TASK MATERIAL
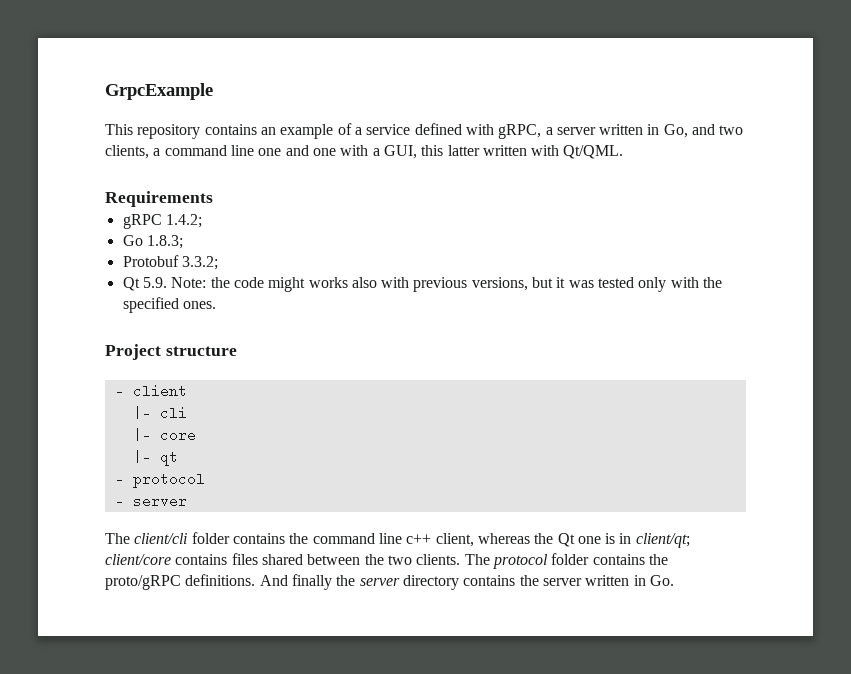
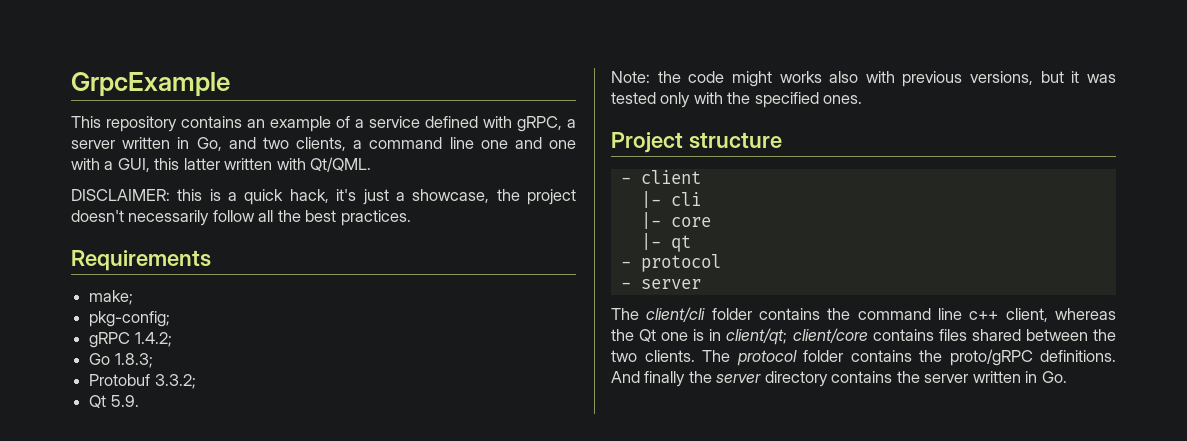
(624, 152) none -> [71,189,577,205] [71,210,411,226] // DISCLAIMER: this is a quick hack, it's just a showcase, the project doesn't necessarily follow all the best practices.
(213, 199) none -> [89,290,134,305] [89,311,171,327] // make; // pkg-config;
(167, 282) none -> (139, 401) //

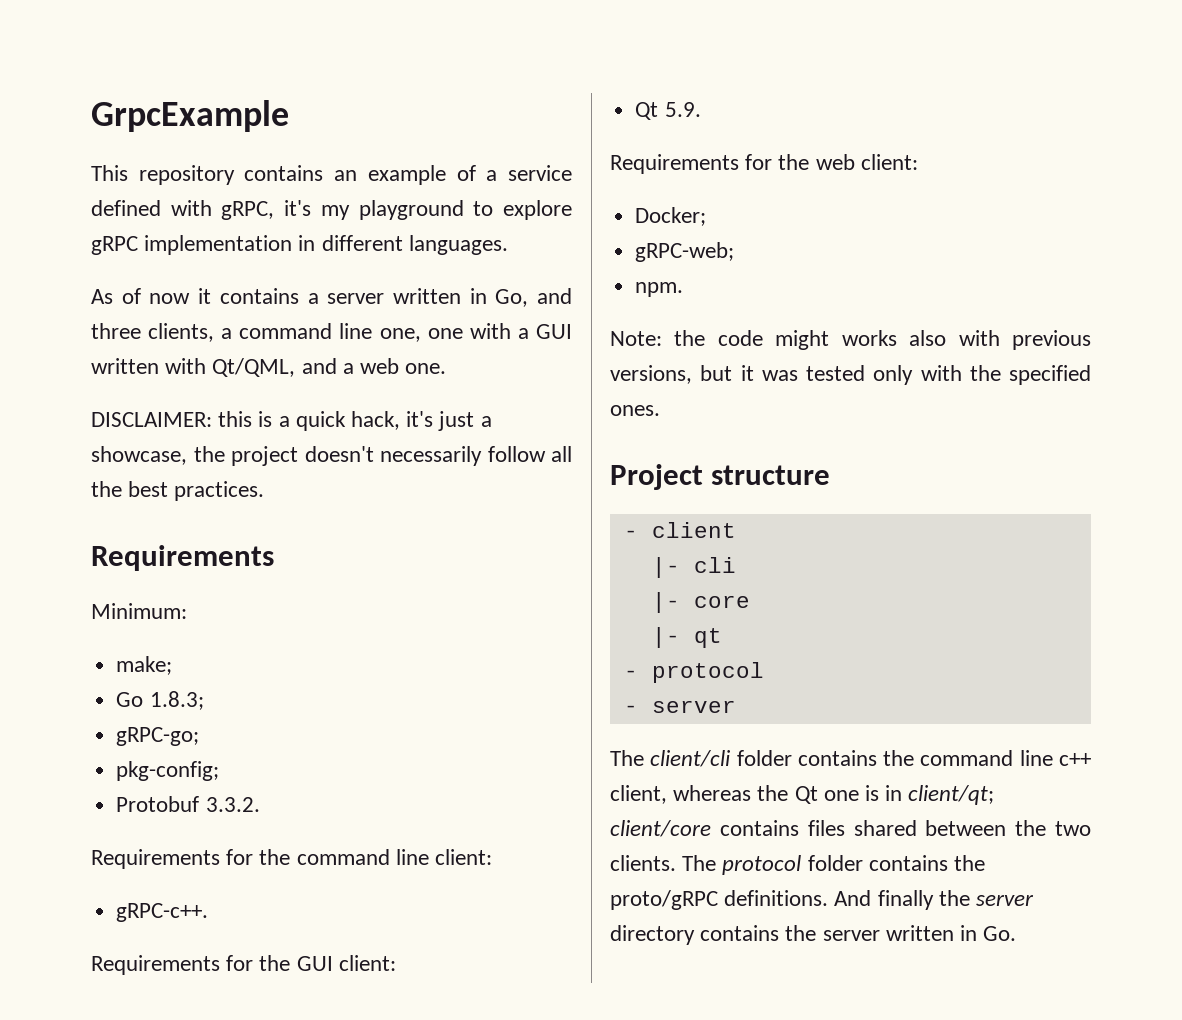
(562, 124) none -> [284,200,572,220] [91,235,508,255] [91,288,299,304] it's my playground to explore gRPC implementation in different languages. // As of now it contains
[262,137,289,149] two -> [91,323,141,339] three
[480,137,542,149] one and -> [379,328,421,342] one,
[117,157,372,172] GUI, this latter written with Qt/QML. -> [535,324,572,339] [91,358,447,377] GUI written with Qt/QML, and a web one.
(211, 260) none -> [91,603,187,619] // Minimum:
[89,311,171,327] [89,332,172,348] // pkg-config; // gRPC 1.4.2; -> (173, 665) none
(153, 360) none -> [116,727,200,746] [116,761,220,781] // gRPC-go; // pkg-config;
[154,374,196,389] [89,395,139,408] 3.3.2; // Qt 5.9. -> [205,797,260,812] [91,849,493,869] [116,903,209,922] [91,955,396,975] [635,102,701,120] [610,154,918,174] [635,207,707,226] [635,242,735,262] [635,282,684,297] 3.3.2. // Requirements for the command line client: // gRPC-c++. // Requirements for the GUI client: // Qt 5.9. // Requirements for the web client: // Docker; // gRPC-web; // npm.

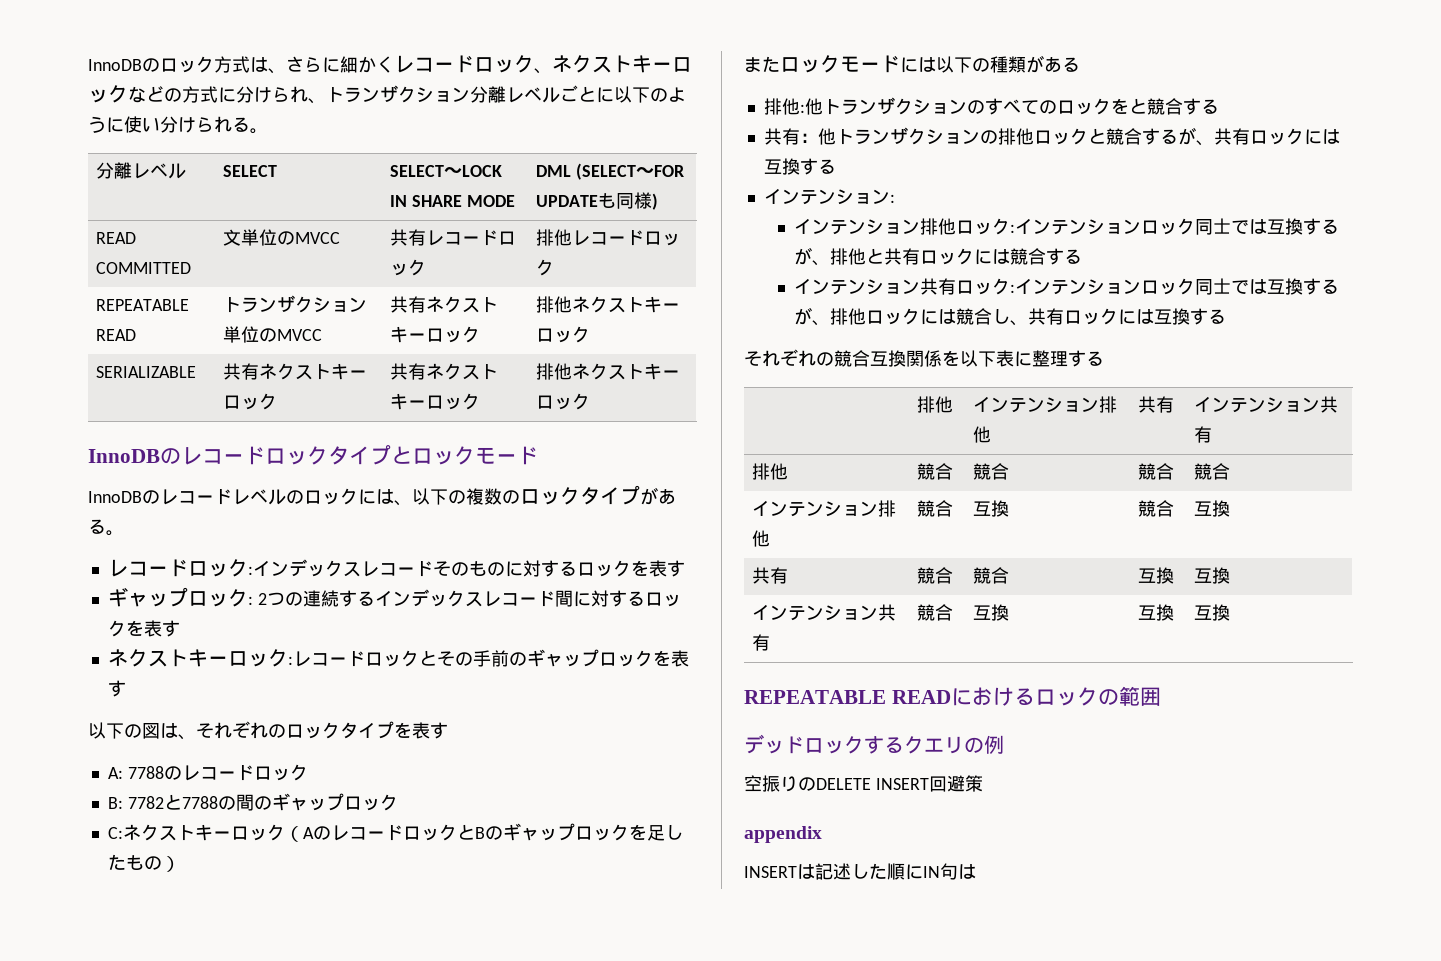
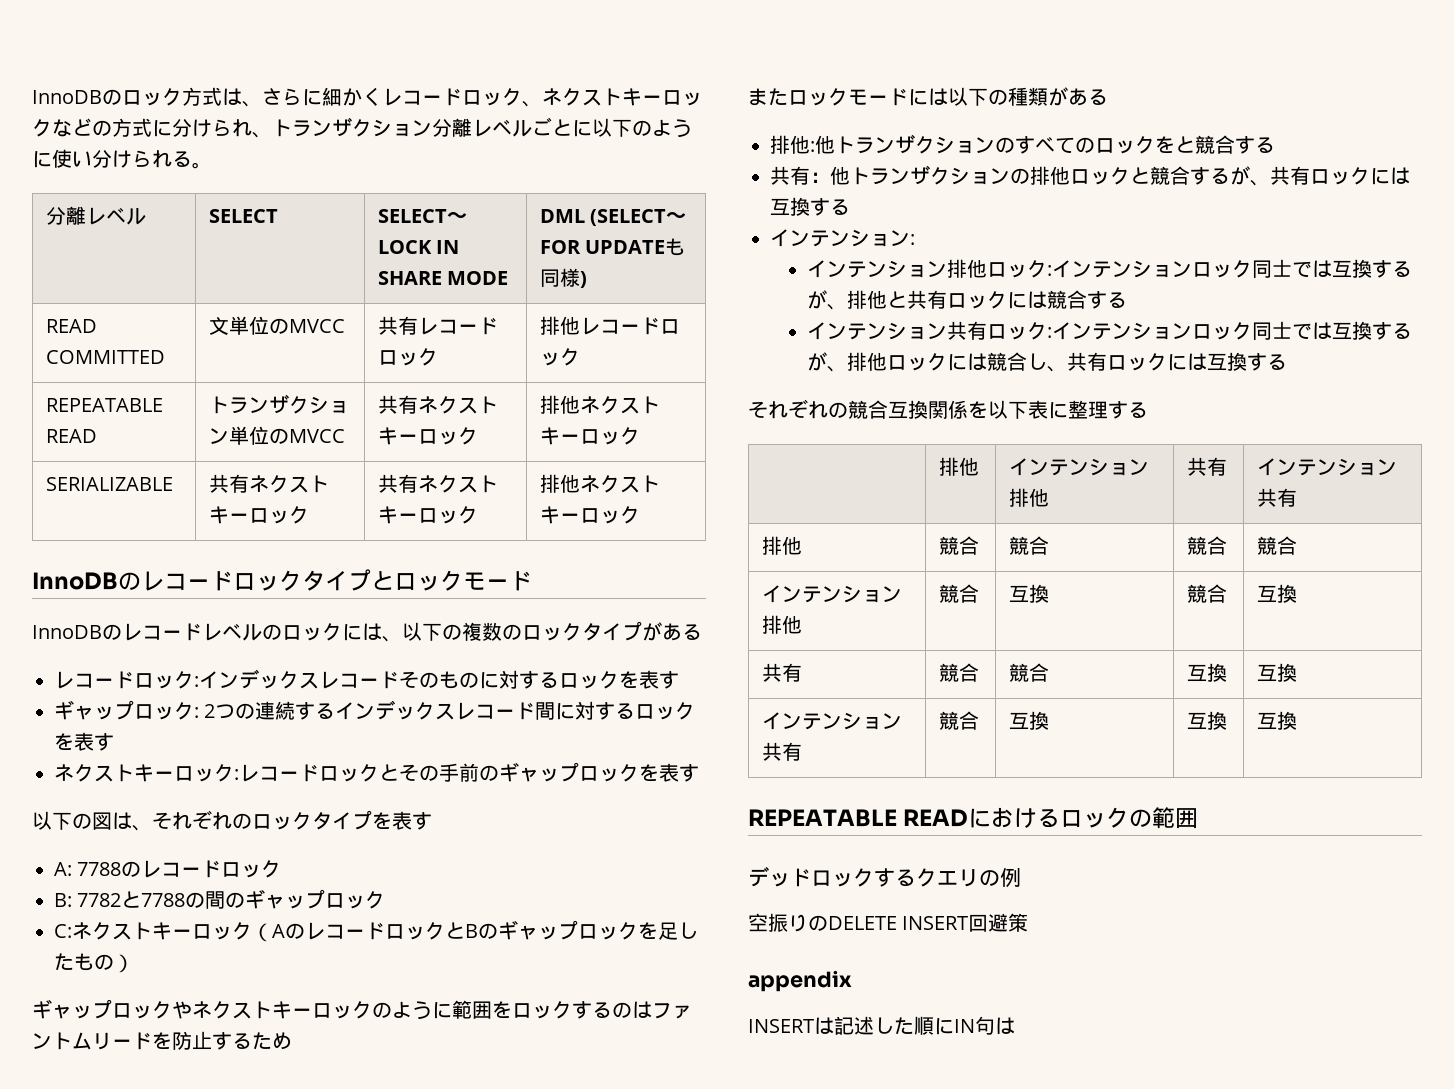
[106,530,124,536] 。 -> (702, 632) none
(180, 864) none -> [32,999,692,1020] [32,1031,292,1050] // ギャップロックやネクストキーロックのように範囲をロックするのはファントムリードを防止するため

TASK DIRECTIONS
If a line above holds the string "config", return it as it stands.

TASK RESULT
(213, 199) none -> [89,290,134,305] [89,311,171,327] // make; // pkg-config;
[89,311,171,327] [89,332,172,348] // pkg-config; // gRPC 1.4.2; -> (173, 665) none
(153, 360) none -> [116,727,200,746] [116,761,220,781] // gRPC-go; // pkg-config;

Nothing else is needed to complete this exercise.